Elusive Website Misspellings


After three years of selling software that routinely checks web sites for misspellings I have seen some very interesting variations on your everyday words (did you know that judgment is not spelled judgement in the United States?) but I am going to save those for another post.

What I would like to provide you with are a few observations on where on a web page that misspellings tend to slip through the cracks so that you can avoid these embarrassing mistakes.

The Page Title
A misspelled word in a page’s title can be very hard to catch if you do not do so when you first create the page and this can have a very negative impact on your SEO efforts. Some content management systems (CMS) allow you to spellcheck the page title field and others do not.
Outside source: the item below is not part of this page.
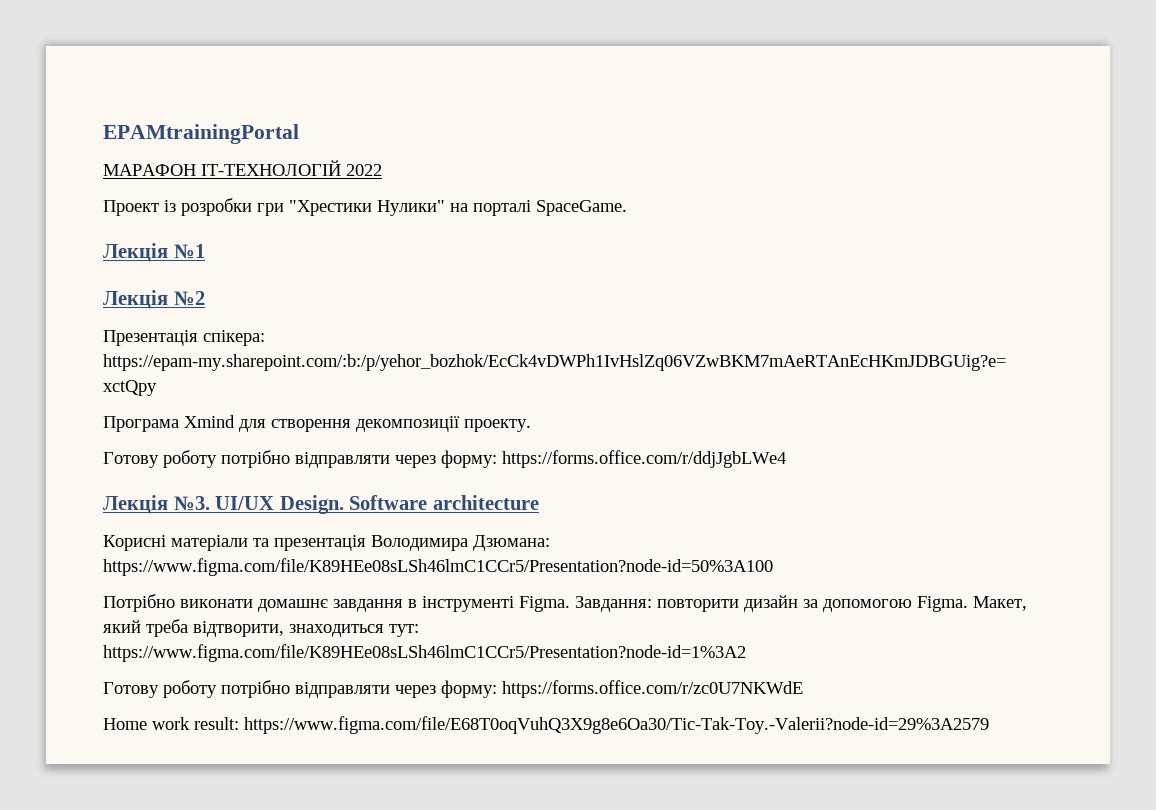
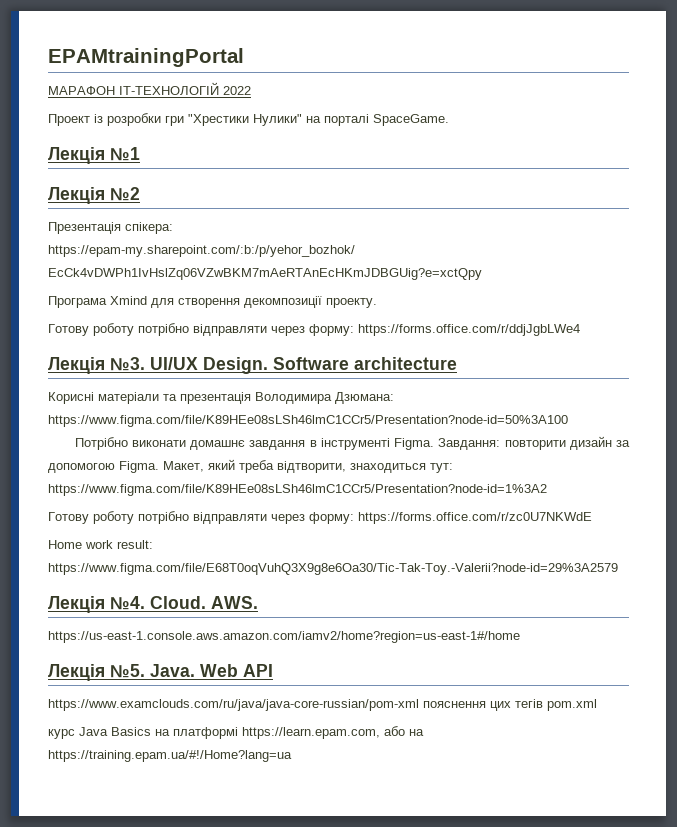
(989, 725) none -> [48,596,258,613] [48,631,520,643] [48,664,273,681] [48,699,597,711] [48,726,424,739] [48,750,292,762] // Лекція №4. Cloud. AWS. // https://us-east-1.console.aws.amazon.com/iamv2/home?region=us-east-1#/home // Лекція №5. Java. Web API // https://www.examclouds.com/ru/java/java-core-russian/pom-xml пояснення цих тегів pom.xml // курс Java Basics на платформі https://learn.epam.com, або на https://training.epam.ua/#!/Home?lang=ua

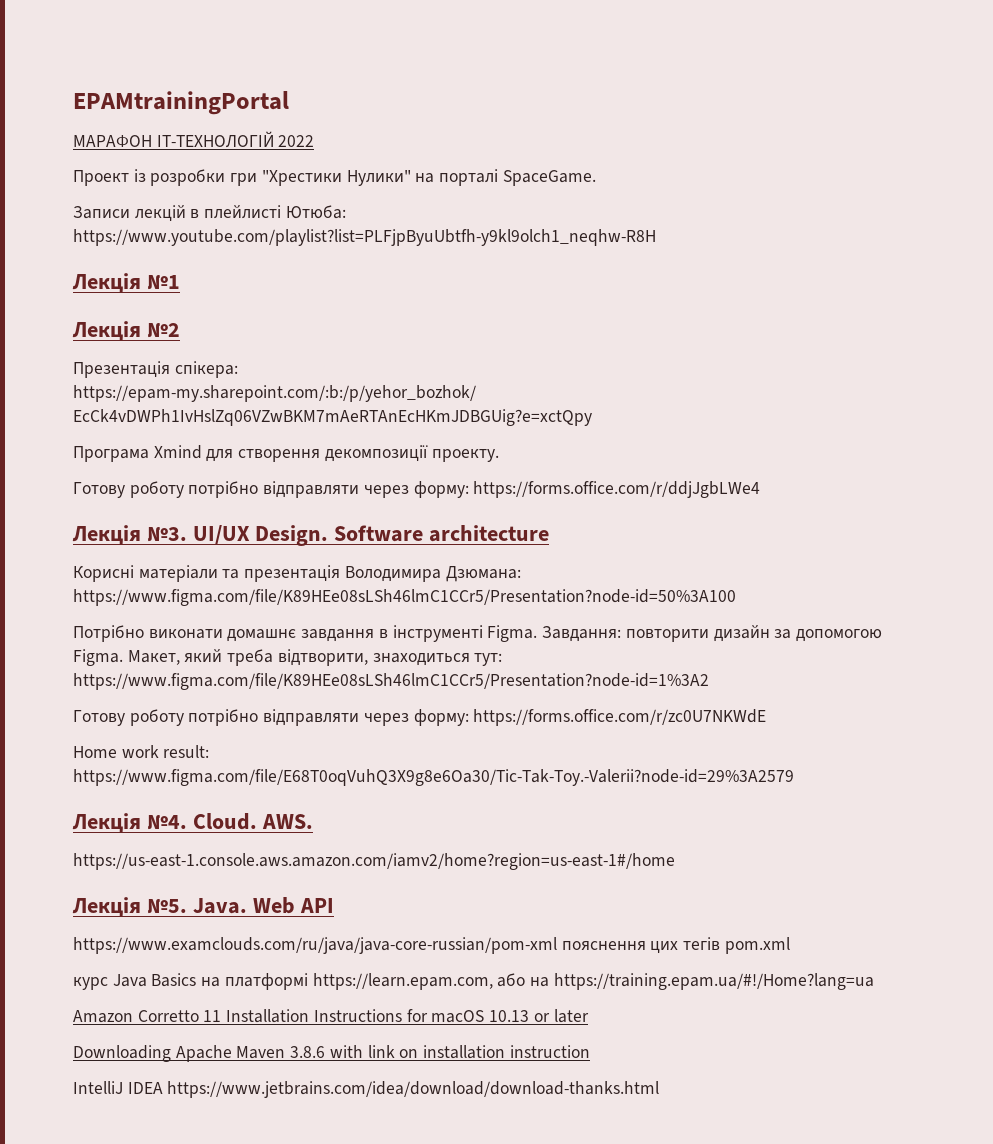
(449, 120) none -> [73,205,346,222] [73,229,656,246] // Записи лекцій в плейлисті Ютюба: https://www.youtube.com/playlist?list=PLFjpByuUbtfh-y9kl9olch1_neqhw-R8H
(292, 756) none -> [73,1009,589,1023] [73,1045,590,1062] [73,1081,660,1098] // Amazon Corretto 11 Installation Instructions for macOS 10.13 or later // Downloading Apache Maven 3.8.6 with link on installation instruction // IntelliJ IDEA https://www.jetbrains.com/idea/download/download-thanks.html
Regardless of the functionality in your CMS be sure to check the titles of your priority pages often to be sure they are correct.

Meta Information
This area of the web page is very prone to having mistakes because it is rarely seen by your everyday web site visitor. That being said your Meta description (and the page title for that matter) will appear if someone sees one of your web pages when searching on Google, Bing or other search engines.

Misspellings in your Meta keywords can also have a negative impact on your internal site search. In many cases those keywords are referenced to assist in ranking your pages and if a word is misspelled visitors may not find the most relevant content when performing searches on your site.

Site Navigation
This may be the trickiest area to keep up with and where I see a great deal of mistakes. Drop down and expandable menus can add some visual appeal to a web site but that is all for naught if there is a misspelled word. There is no check in a CMS for this area of your website to my knowledge as most systems treat menus like data objects rather than text fields so either manually check this area routinely or find software that can do so for you.

The Footer
I cannot begin to tell you how many “accesibility statements” or “privicy” options in the footer of a website I have seen but let’s just say I have seen enough. This is another area that if you miss it the first time it can be hard to catch but really hurts the credibility of the site because that footer is on every page.

Those are the most common areas that I see mistakes but I would love to hear if there are others. I hope this has been helpful and that you can use this information to keep your web pages free of mistakes going forward.